HxP-BeaconHouse

For many decades now, if you took a picture from town looking towards Southowram you would see Beacon House, with it's familiar twin chimneys, on the top of the hill.

Memories of Beacon House, Southowram

We moved to beacon house in 1951. I attended brighouse girls grammar school. My name then was Judith Hanson. My dad was John, my mother was Dorothy. We lived there at the time of the coronation. I remember the bonfire being built around the beacon and the excitement waiting for it to be lit. Times were tough then. No electricity, no mains sewerage. I didnt appreciate the history of the house at the time but now I would be interested in any info out there or anyone who remembers my family. Thank you by Judith Barnes (southampton) 


Southowram Home Guard

Southowram Home Guard were based here. Every night there was a Home Guard platoon of 6 or 7 men ready for action if ever the war came too close to town. They were never called into action but there was plenty of activity in the skies.

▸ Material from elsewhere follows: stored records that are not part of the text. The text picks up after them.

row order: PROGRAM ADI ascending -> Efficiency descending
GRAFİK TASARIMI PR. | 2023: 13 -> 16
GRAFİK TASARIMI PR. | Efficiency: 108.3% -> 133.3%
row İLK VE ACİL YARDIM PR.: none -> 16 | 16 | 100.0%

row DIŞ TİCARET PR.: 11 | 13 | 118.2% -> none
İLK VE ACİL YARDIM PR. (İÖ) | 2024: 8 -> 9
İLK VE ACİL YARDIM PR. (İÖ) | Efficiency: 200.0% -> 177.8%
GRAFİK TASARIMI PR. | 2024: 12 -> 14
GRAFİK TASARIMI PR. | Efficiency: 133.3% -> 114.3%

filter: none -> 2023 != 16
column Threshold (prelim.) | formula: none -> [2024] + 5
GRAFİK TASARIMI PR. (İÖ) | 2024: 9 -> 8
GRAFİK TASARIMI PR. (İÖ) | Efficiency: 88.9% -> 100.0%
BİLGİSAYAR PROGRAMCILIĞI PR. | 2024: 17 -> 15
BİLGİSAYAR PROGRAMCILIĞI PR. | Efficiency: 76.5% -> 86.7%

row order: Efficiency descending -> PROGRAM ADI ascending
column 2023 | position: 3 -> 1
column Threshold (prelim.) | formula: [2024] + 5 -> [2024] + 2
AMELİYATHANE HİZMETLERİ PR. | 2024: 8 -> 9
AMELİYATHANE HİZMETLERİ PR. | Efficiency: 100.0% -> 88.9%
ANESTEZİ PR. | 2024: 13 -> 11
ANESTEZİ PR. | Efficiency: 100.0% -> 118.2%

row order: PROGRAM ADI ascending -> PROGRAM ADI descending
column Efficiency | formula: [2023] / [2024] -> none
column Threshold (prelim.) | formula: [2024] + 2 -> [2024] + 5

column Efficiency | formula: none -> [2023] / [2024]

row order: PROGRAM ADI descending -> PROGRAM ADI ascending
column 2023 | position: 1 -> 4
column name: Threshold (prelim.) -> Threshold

Not far away from Beacon House, there were artillery units with anti-aircraft guns and search lights scanning the skies for German bombers, usually on their way to bomb Manchester and Liverpool.

The Home Guard were notoriously ill-trained and poorly supplied in their early days, with reports of some units being armed with little more than pitchforks, but Halifax had rifles and uniforms.

The Southowram units' commanding officer was Trevor Morgan, a Halifax Courier journalist, who went on to become deputy editor.

Apart from guard duty, there were meetings at the Manor House pub and drills in the playground at Withinfields school. There were also manoeuvres overnight, practising for the invasion that never came - despite the efforts of the Luftwaffe overhead.

The Halifax district did suffer a few bomb hits, most notably at Hanson Lane, in November 1940, when a bomb landed on a row of terraced houses, killing 11 people and injuring many more.